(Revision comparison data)

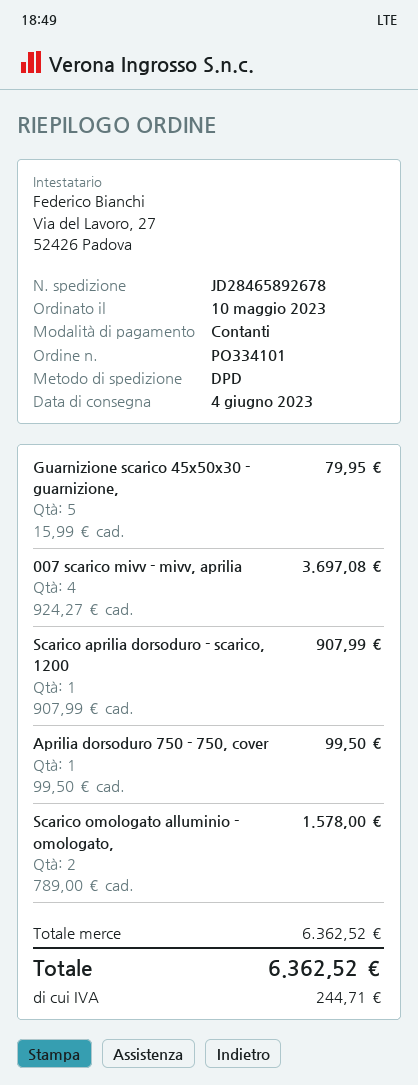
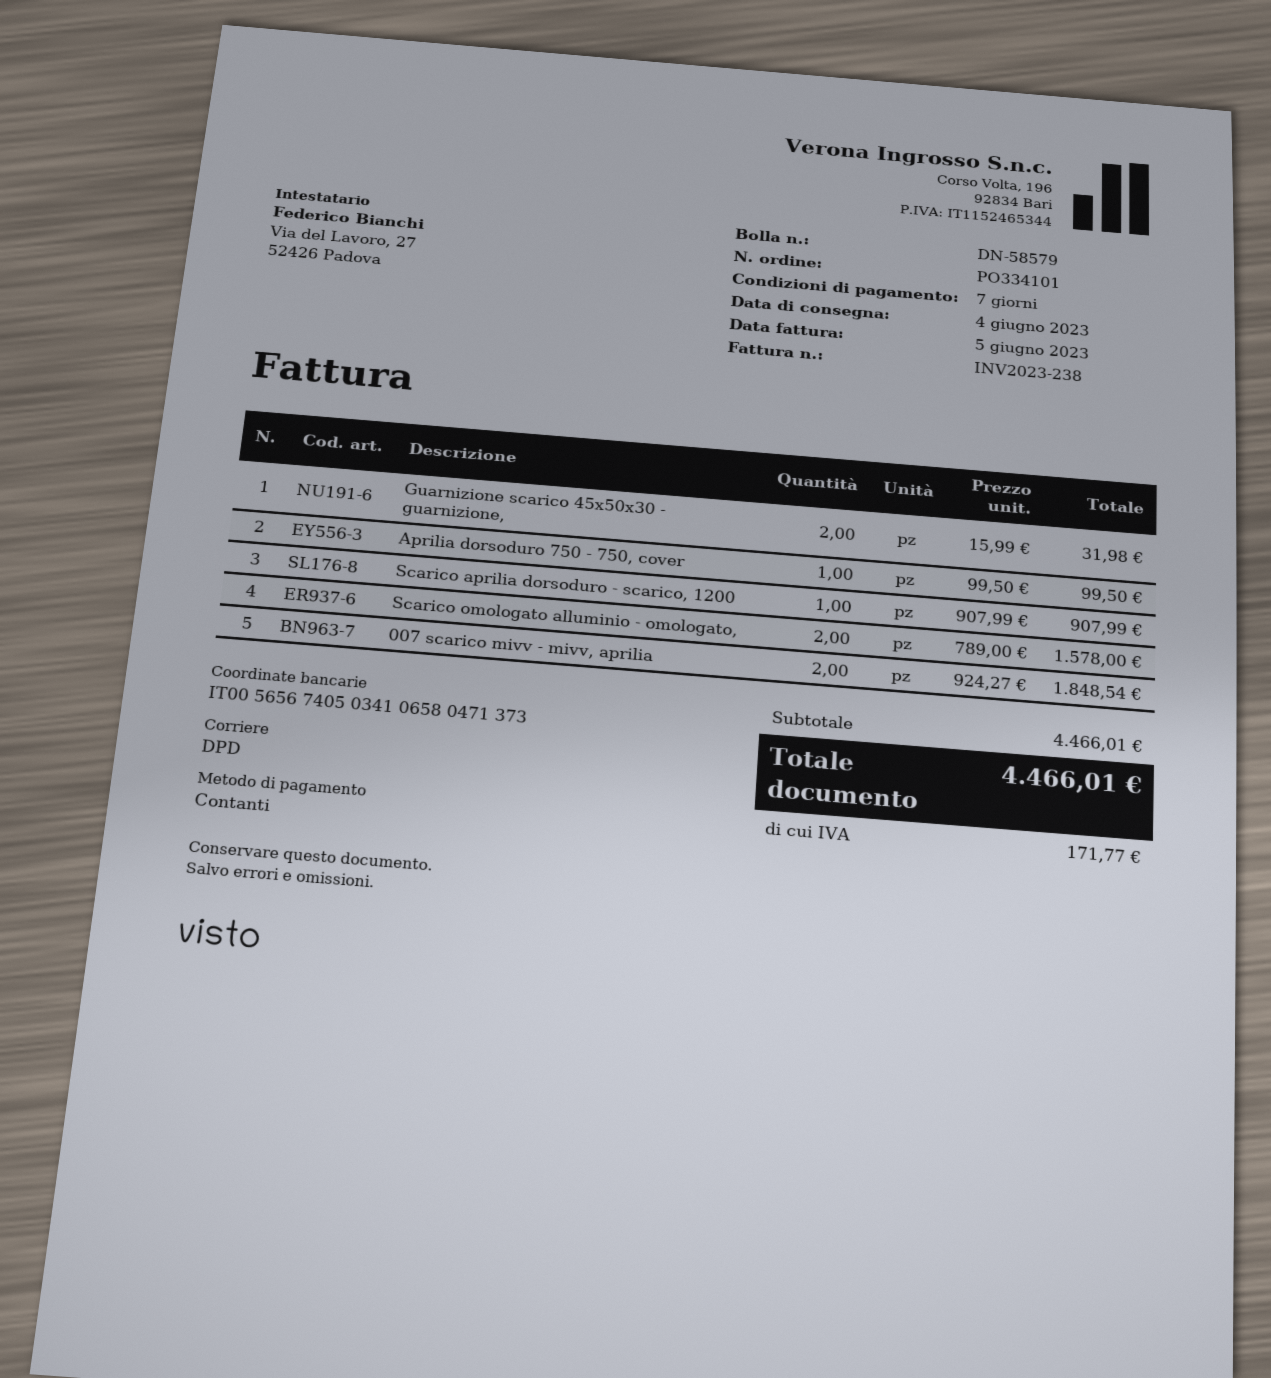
Guarnizione scarico 45x50x30 - guarnizione,: 5 x 15.99 = 79.95 -> 2 x 15.99 = 31.98
007 scarico mivv - mivv, aprilia: 4 x 924.27 = 3697.08 -> 2 x 924.27 = 1848.54
subtotal: 6362.52 -> 4466.01
tax: 244.71 -> 171.77
total: 6362.52 -> 4466.01

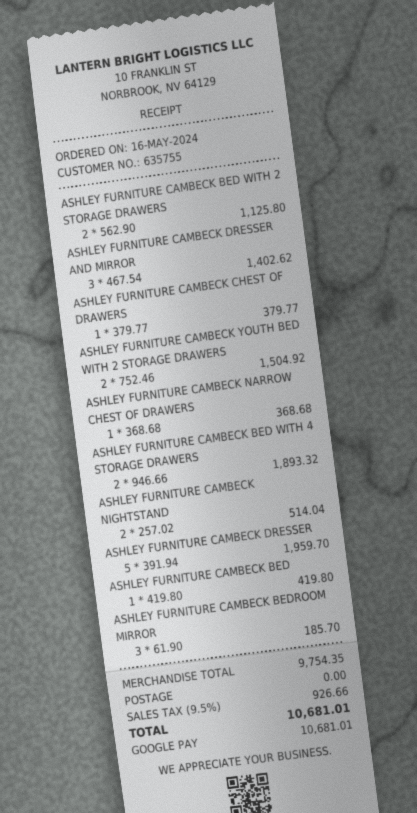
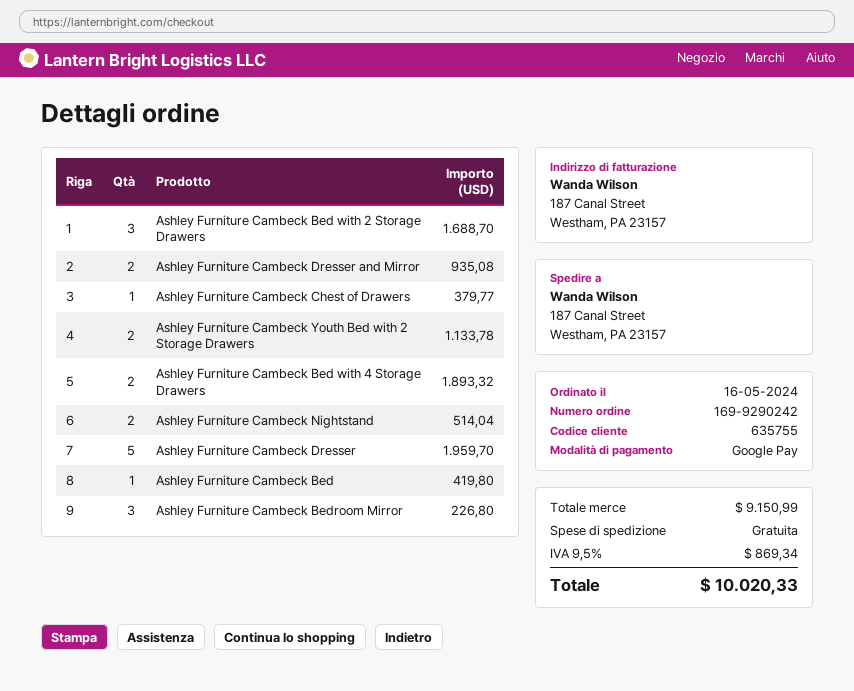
ASHLEY FURNITURE CAMBECK BED WITH 2 STORAGE DRAWERS: 2 for 1125.80 -> 3 for 1688.70
ASHLEY FURNITURE CAMBECK DRESSER AND MIRROR: 3 for 1402.62 -> 2 for 935.08
ASHLEY FURNITURE CAMBECK YOUTH BED WITH 2 STORAGE DRAWERS: 2 for 1504.92 -> 2 for 1133.78
ASHLEY FURNITURE CAMBECK NARROW CHEST OF DRAWERS: 1 for 368.68 -> none
ASHLEY FURNITURE CAMBECK BEDROOM MIRROR: 3 for 185.70 -> 3 for 226.80
subtotal: 9754.35 -> 9150.99
tax: 9.5% = 926.66 -> 9.5% = 869.34
total: 10681.01 -> 10020.33

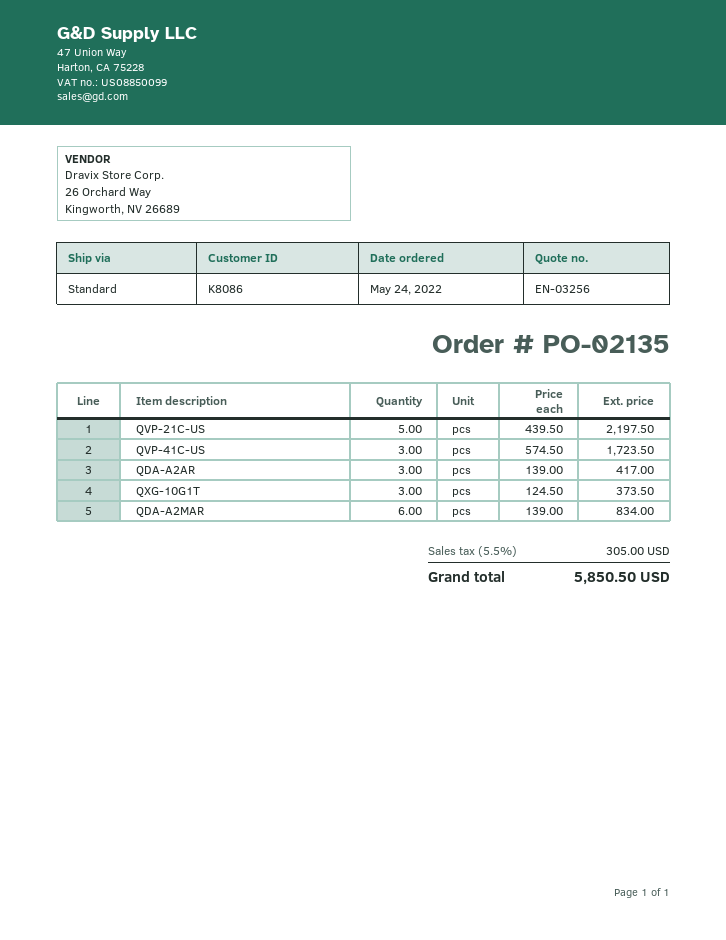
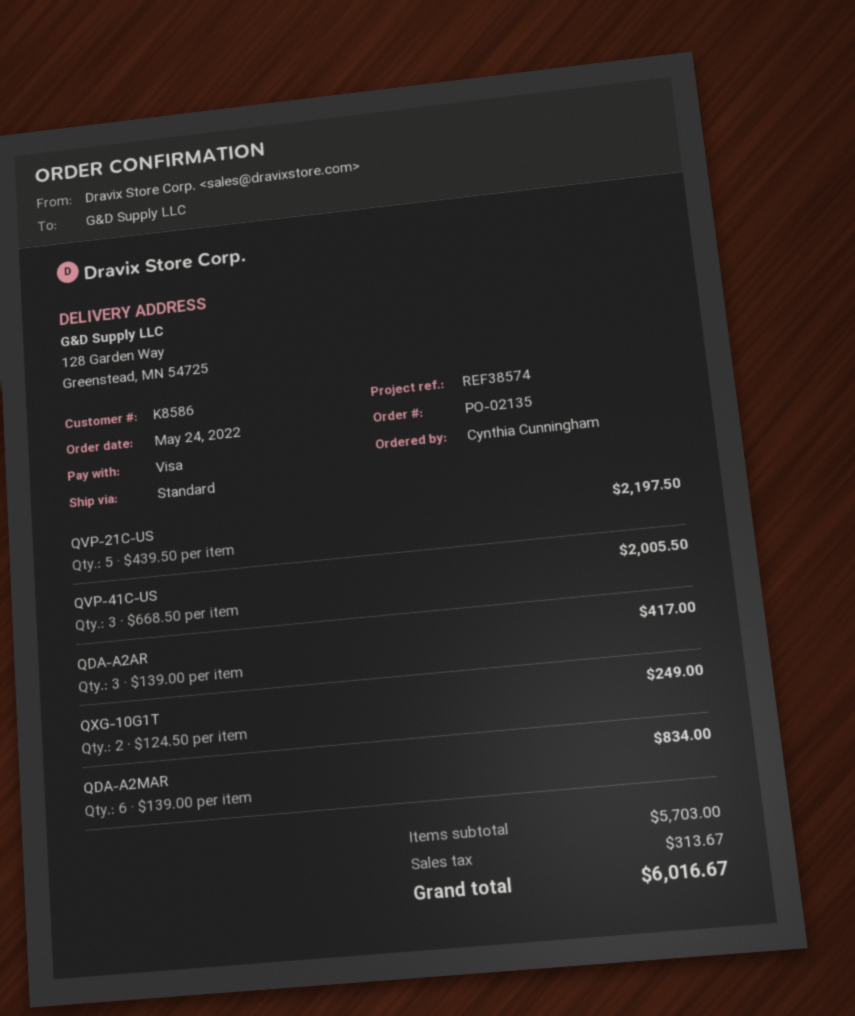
customer number: K8086 -> K8586
QVP-41C-US: 3 x 574.50 = 1723.50 -> 3 x 668.50 = 2005.50
QXG-10G1T: 3 x 124.50 = 373.50 -> 2 x 124.50 = 249.00
tax: 305.00 -> 313.67
total: 5850.50 -> 6016.67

Exercise brief: Check each line above for the string "FURNITURE" and return those that contain it.

Answer for this exercise:
ASHLEY FURNITURE CAMBECK BED WITH 2 STORAGE DRAWERS: 2 for 1125.80 -> 3 for 1688.70
ASHLEY FURNITURE CAMBECK DRESSER AND MIRROR: 3 for 1402.62 -> 2 for 935.08
ASHLEY FURNITURE CAMBECK YOUTH BED WITH 2 STORAGE DRAWERS: 2 for 1504.92 -> 2 for 1133.78
ASHLEY FURNITURE CAMBECK NARROW CHEST OF DRAWERS: 1 for 368.68 -> none
ASHLEY FURNITURE CAMBECK BEDROOM MIRROR: 3 for 185.70 -> 3 for 226.80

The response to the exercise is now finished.